── Data shown ──

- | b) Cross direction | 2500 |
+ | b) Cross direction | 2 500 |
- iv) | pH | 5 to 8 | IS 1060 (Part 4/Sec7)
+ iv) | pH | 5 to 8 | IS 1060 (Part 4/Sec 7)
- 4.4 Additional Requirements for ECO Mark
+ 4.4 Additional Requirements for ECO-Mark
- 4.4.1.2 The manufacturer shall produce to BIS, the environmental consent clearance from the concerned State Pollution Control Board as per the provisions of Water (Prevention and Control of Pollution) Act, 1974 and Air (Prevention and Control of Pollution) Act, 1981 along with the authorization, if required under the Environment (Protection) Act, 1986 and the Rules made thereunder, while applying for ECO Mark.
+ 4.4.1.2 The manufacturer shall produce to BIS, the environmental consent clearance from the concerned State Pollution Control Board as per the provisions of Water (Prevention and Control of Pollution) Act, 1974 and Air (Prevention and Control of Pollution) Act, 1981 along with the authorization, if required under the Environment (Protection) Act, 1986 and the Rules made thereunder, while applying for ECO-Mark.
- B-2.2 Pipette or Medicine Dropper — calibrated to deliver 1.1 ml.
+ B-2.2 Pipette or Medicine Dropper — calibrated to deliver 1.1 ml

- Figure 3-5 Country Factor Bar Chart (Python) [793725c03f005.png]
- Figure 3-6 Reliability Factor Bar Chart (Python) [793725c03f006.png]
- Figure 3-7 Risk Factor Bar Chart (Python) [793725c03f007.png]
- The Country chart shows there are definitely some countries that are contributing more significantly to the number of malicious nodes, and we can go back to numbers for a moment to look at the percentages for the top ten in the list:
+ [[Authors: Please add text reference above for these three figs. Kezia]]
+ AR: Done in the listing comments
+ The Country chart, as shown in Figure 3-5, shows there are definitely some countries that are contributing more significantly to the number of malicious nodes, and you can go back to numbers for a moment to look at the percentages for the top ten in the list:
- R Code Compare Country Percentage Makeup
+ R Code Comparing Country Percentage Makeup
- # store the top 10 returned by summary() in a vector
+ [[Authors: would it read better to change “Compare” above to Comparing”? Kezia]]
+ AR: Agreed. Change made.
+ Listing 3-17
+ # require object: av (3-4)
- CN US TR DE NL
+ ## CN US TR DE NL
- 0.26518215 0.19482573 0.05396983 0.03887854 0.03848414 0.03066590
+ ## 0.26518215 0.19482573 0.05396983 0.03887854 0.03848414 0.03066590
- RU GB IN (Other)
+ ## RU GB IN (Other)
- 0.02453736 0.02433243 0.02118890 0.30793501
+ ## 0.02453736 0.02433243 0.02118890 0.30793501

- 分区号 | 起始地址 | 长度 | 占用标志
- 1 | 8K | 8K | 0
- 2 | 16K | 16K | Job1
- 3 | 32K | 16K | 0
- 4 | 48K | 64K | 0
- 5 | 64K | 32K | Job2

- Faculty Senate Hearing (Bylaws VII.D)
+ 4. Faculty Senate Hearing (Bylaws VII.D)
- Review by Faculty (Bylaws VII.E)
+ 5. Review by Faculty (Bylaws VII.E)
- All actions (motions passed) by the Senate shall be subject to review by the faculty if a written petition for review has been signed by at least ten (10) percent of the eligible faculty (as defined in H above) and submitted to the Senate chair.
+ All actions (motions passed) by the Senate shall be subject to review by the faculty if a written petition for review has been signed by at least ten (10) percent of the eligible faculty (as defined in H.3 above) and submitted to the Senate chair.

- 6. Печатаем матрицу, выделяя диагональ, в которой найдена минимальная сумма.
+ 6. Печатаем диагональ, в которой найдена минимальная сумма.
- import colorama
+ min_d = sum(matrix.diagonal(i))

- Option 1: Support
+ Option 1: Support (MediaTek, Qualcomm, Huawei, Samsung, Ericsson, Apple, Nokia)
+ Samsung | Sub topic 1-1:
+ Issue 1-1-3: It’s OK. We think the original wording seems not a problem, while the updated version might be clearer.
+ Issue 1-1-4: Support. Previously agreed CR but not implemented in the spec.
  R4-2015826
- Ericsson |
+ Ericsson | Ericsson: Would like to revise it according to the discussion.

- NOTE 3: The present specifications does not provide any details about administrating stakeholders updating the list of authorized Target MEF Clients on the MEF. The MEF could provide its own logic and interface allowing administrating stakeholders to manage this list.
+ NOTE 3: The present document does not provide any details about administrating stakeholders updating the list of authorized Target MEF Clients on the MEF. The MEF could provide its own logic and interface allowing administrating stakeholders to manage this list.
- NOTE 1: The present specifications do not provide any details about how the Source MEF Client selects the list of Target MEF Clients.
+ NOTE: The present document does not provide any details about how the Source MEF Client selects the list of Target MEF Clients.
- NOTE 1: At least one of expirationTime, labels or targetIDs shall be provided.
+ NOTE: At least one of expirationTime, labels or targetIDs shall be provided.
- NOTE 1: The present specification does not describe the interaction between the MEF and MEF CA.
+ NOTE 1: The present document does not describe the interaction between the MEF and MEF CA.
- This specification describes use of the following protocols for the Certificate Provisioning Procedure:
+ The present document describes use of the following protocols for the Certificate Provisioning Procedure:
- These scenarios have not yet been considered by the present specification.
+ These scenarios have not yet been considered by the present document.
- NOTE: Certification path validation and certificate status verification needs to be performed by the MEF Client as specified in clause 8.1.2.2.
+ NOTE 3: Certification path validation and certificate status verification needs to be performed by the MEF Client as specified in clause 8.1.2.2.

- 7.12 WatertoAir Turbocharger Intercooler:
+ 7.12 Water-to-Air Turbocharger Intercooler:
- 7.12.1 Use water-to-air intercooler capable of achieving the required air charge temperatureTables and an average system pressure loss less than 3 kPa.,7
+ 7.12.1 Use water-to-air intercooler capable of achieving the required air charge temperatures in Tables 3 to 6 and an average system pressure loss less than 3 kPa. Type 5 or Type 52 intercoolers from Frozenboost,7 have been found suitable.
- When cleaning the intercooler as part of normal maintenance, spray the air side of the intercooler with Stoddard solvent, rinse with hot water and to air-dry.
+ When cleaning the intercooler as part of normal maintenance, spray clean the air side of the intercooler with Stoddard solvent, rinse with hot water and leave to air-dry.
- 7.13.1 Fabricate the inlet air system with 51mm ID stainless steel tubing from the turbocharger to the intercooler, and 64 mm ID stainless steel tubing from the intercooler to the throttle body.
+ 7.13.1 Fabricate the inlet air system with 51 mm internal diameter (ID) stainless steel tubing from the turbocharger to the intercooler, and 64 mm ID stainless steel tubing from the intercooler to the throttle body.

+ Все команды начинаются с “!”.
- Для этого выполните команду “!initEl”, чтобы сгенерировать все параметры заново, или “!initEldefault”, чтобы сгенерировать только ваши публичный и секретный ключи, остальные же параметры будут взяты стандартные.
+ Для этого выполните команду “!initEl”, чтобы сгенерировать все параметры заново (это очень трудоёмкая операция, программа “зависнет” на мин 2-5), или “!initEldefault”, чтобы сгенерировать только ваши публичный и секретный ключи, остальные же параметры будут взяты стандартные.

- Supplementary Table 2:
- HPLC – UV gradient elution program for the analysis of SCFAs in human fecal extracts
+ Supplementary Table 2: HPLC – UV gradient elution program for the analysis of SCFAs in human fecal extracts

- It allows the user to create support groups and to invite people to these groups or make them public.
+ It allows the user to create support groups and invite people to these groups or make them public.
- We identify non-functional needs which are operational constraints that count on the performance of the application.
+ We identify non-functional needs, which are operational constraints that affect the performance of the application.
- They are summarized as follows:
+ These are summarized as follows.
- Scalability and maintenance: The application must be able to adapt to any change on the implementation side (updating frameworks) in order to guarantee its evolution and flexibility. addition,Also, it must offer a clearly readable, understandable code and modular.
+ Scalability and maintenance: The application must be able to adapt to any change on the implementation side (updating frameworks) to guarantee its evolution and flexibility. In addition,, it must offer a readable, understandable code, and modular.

───

Exercise: How many lines in the entries contain the string "concerned"? Answer with the number only.

Task solution: 2